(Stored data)
┄┄┄┄┄┄┄┄┄┄┄┄┄┄┄┄┄┄┄┄
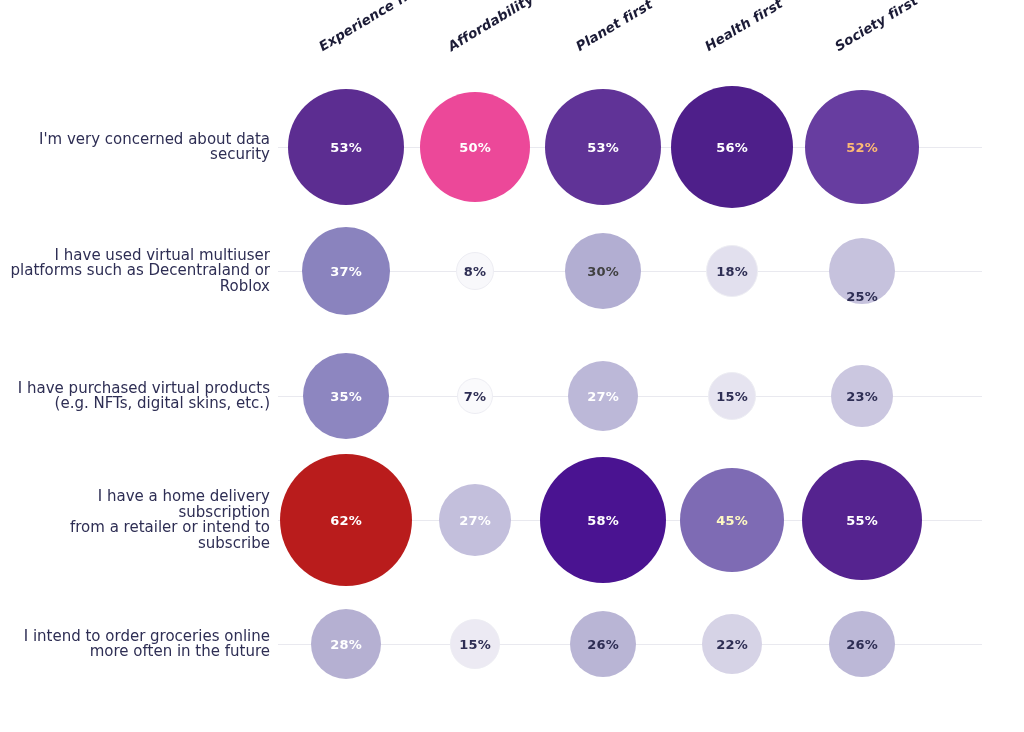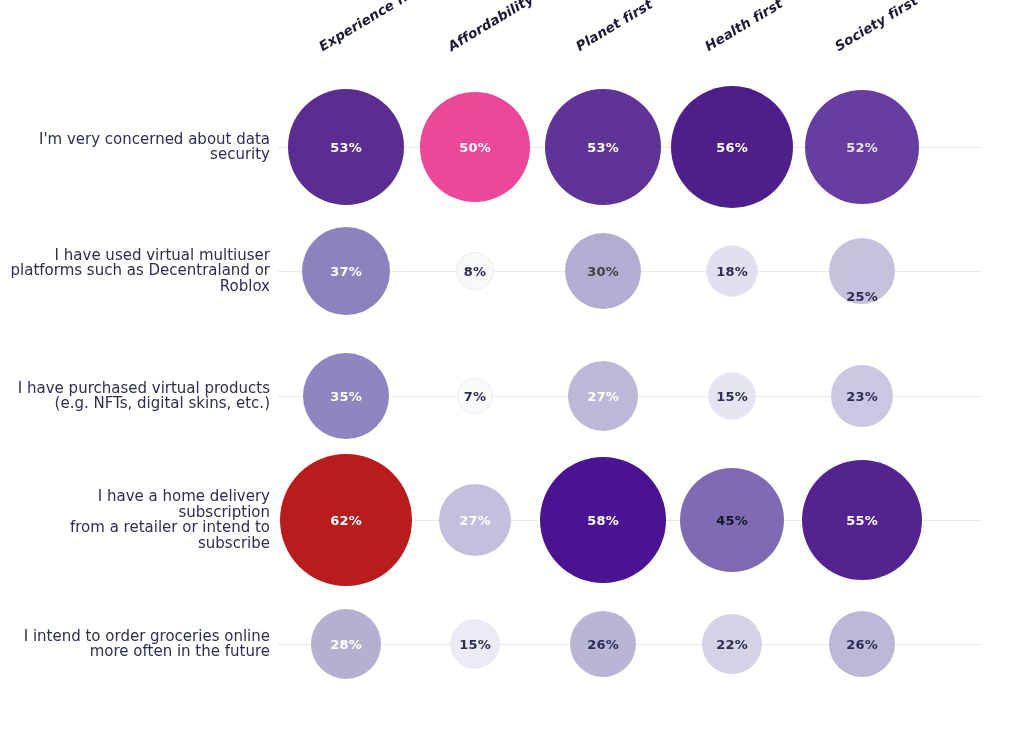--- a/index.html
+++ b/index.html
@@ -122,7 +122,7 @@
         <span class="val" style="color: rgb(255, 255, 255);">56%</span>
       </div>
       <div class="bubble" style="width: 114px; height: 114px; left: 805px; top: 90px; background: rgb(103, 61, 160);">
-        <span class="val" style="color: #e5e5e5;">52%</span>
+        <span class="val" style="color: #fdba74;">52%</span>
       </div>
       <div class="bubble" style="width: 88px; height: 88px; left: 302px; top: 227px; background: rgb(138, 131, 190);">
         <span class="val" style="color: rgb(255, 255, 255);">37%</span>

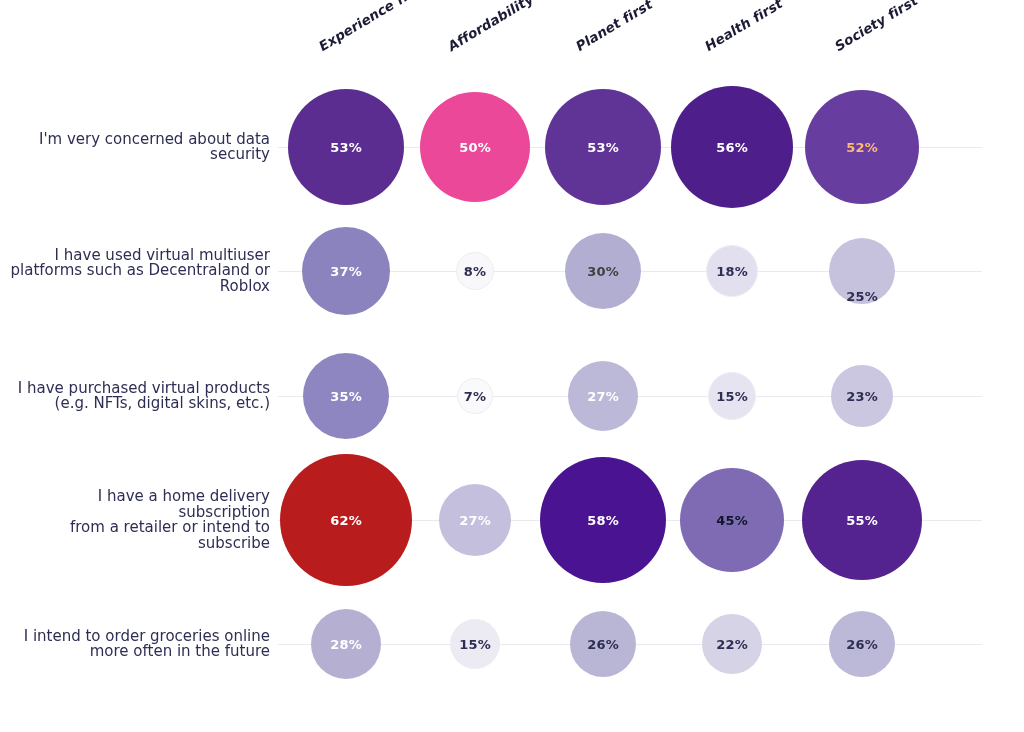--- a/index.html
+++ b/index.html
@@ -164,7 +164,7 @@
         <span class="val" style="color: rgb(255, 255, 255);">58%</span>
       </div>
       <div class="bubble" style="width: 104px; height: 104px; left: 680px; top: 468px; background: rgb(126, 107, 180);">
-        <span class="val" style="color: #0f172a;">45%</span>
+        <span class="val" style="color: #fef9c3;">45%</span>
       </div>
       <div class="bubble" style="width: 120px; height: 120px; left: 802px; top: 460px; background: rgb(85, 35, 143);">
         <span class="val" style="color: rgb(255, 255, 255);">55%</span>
┄┄┄┄┄┄┄┄┄┄┄┄┄┄┄┄┄┄┄┄
:: Work required ::
Out of the records above, pull the lines that include the word "width".

:: Exercise solution ::
       <div class="bubble" style="width: 114px; height: 114px; left: 805px; top: 90px; background: rgb(103, 61, 160);">
       <div class="bubble" style="width: 88px; height: 88px; left: 302px; top: 227px; background: rgb(138, 131, 190);">
       <div class="bubble" style="width: 104px; height: 104px; left: 680px; top: 468px; background: rgb(126, 107, 180);">
       <div class="bubble" style="width: 120px; height: 120px; left: 802px; top: 460px; background: rgb(85, 35, 143);">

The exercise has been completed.